In this article, we presented an ECG finding with classic ‘T on P’ phenomenon consisting of prolongation of Q and a delayed T wave, followed or overlapped by the succeeding P wave.3 It has been demonstrated that congenital LQTS with very long QT intervals can produce a functional block between the His bundle and ventricular muscle due to prolonged ventricular refractoriness that can lead to 2:1 atrioventricular block and severe bradycardia.3
Genetic testing not only has significant diagnostic implications but also has prognostic and therapeutic implications in LQTS. For example, the underlying genetic basis heavily influences the response to standard LQTS pharmacotherapy (beta-blockers), because beta-blockers are extremely protective in LQT1 patients but not as protective for patients with either LQT2 or LQT3.4 In addition, intra genotype risk stratification has been realised for LQT1 and LQT2 on the basis of mutation type, mutation location and cellular function.4 Therefore, genetic analysis of LQTS is important to identify the therapeutic option and risk stratification.5 In our patient, the genetic analysis identified a missense mutation (R366Q) in the KCNQ1 gene.
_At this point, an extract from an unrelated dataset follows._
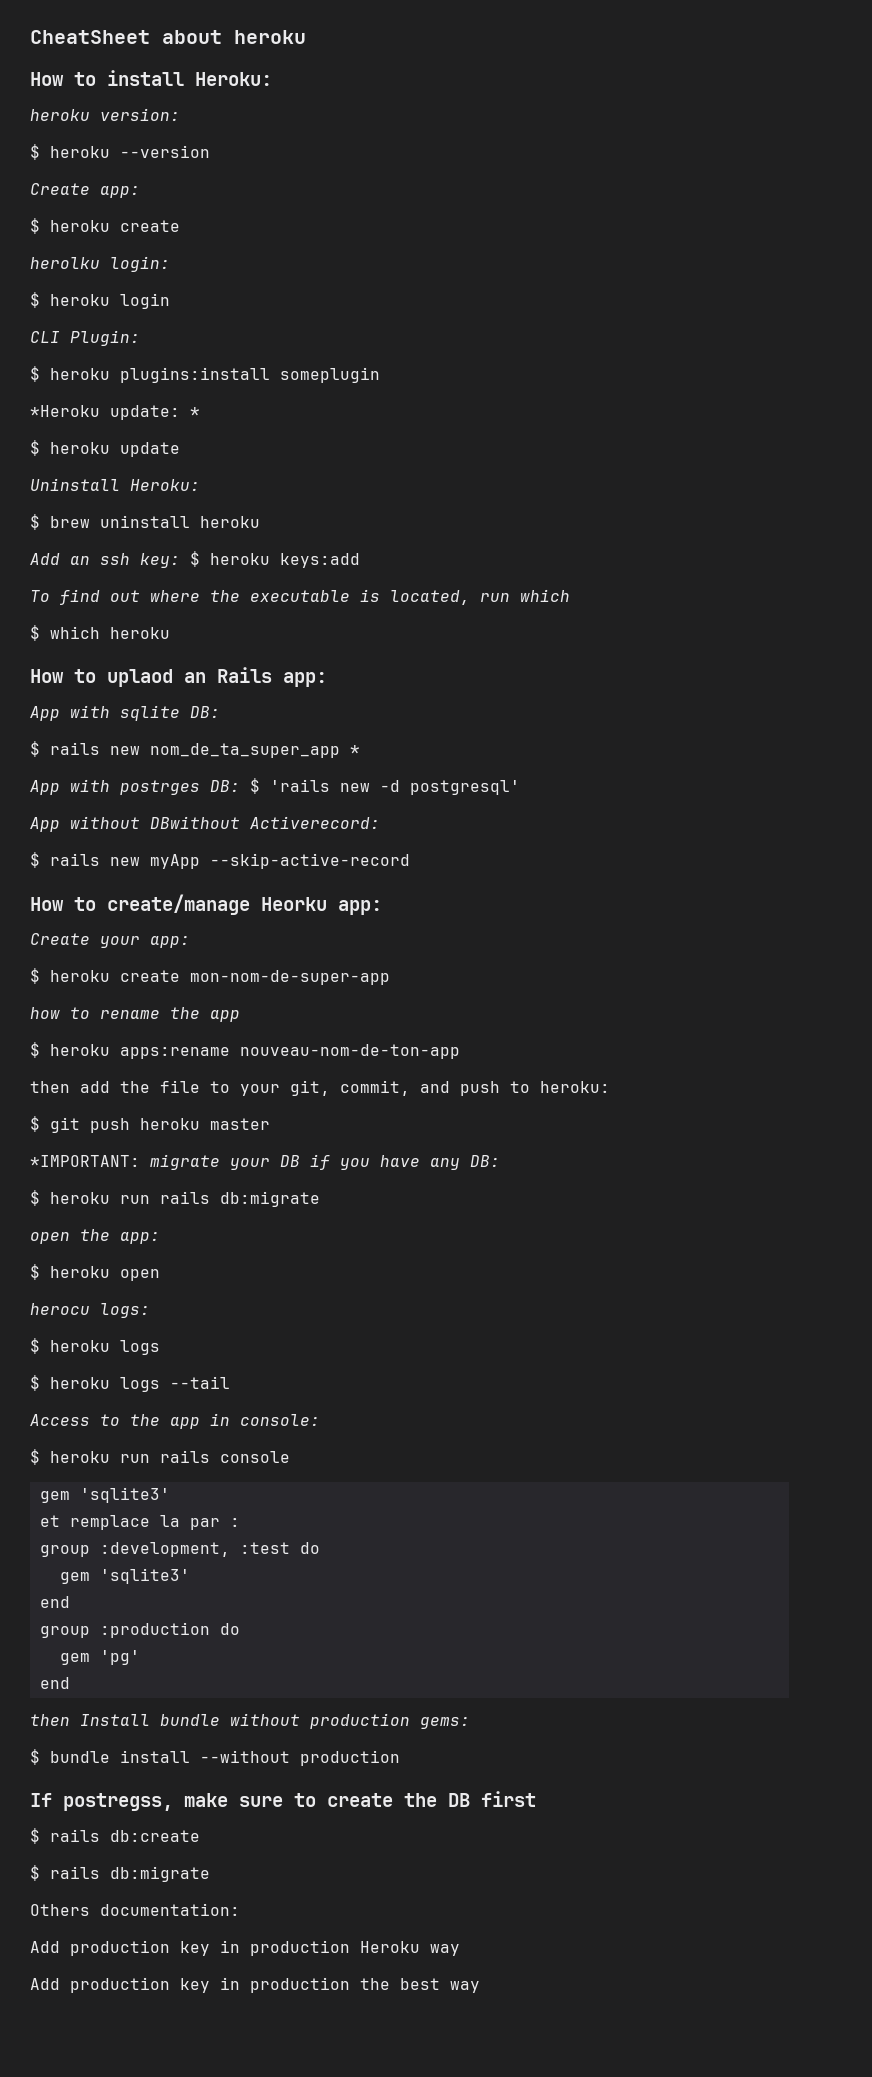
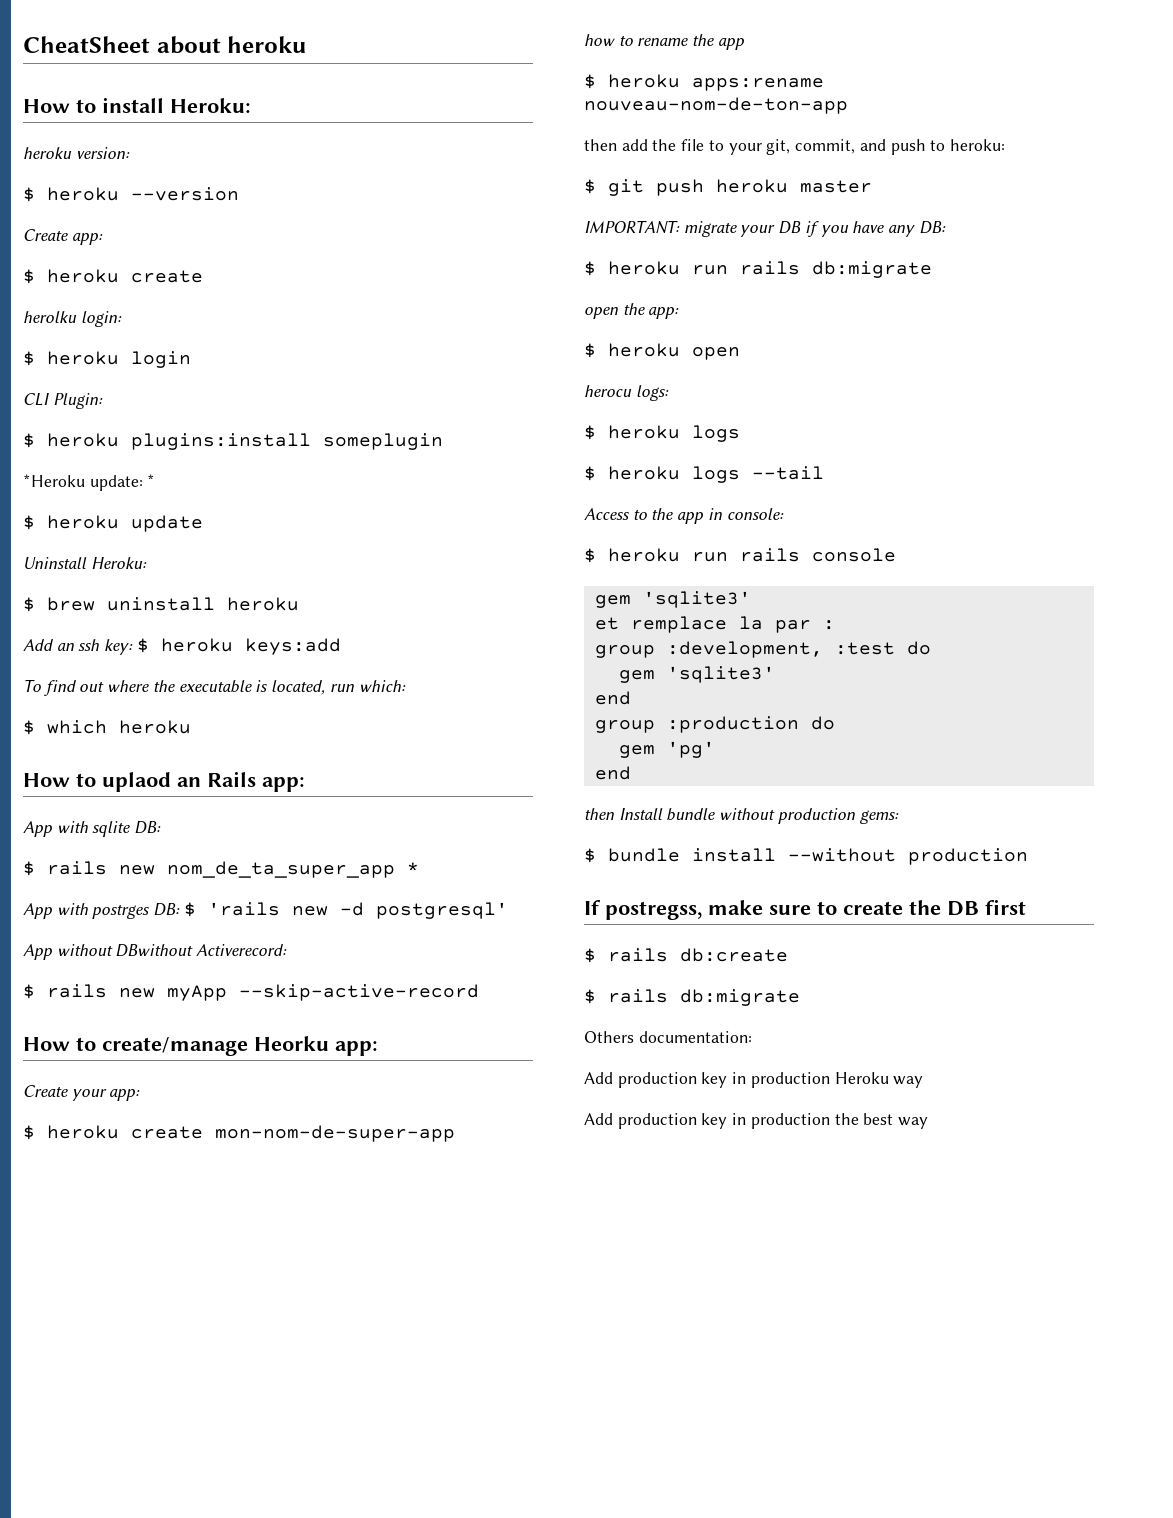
- To find out where the executable is located, run which
+ To find out where the executable is located, run which:
- *IMPORTANT: migrate your DB if you have any DB:
+ IMPORTANT: migrate your DB if you have any DB:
Propranolol therapy was useful in this patient because beta-blockers are extremely protective in LQTS1 patients. In the current patient, additional treatment with
ICD was performed because the QTc interval was very long at 600 msn and male sex.
Implantation of ICDs in paediatric patients presents various difficulties.6 Despite the downsizing of pulse generators as well as improvements in lead design, paediatric patients present challenges in terms of patient size and growth. Relative to the venous diameter and thoracic anatomy of the infants, transvenous leads are large in calibre and length. Epicardial patches require sternotomy or thoracotomy, with higher rates of insulation and conductor fractures as well as the risk of the development of restrictive pericardial lesions due to the large surface area of the patches. Implantation techniques using a subcutaneous array and an abdominally placed ICD generator have been described previously.6 However, experience with infants younger than six months is limited. Despite low body weight and young age, ICD implantation applied to this child as a primary prophylaxis in LQTS. ICD implantation is an effective therapy and can be applied to small children successfully.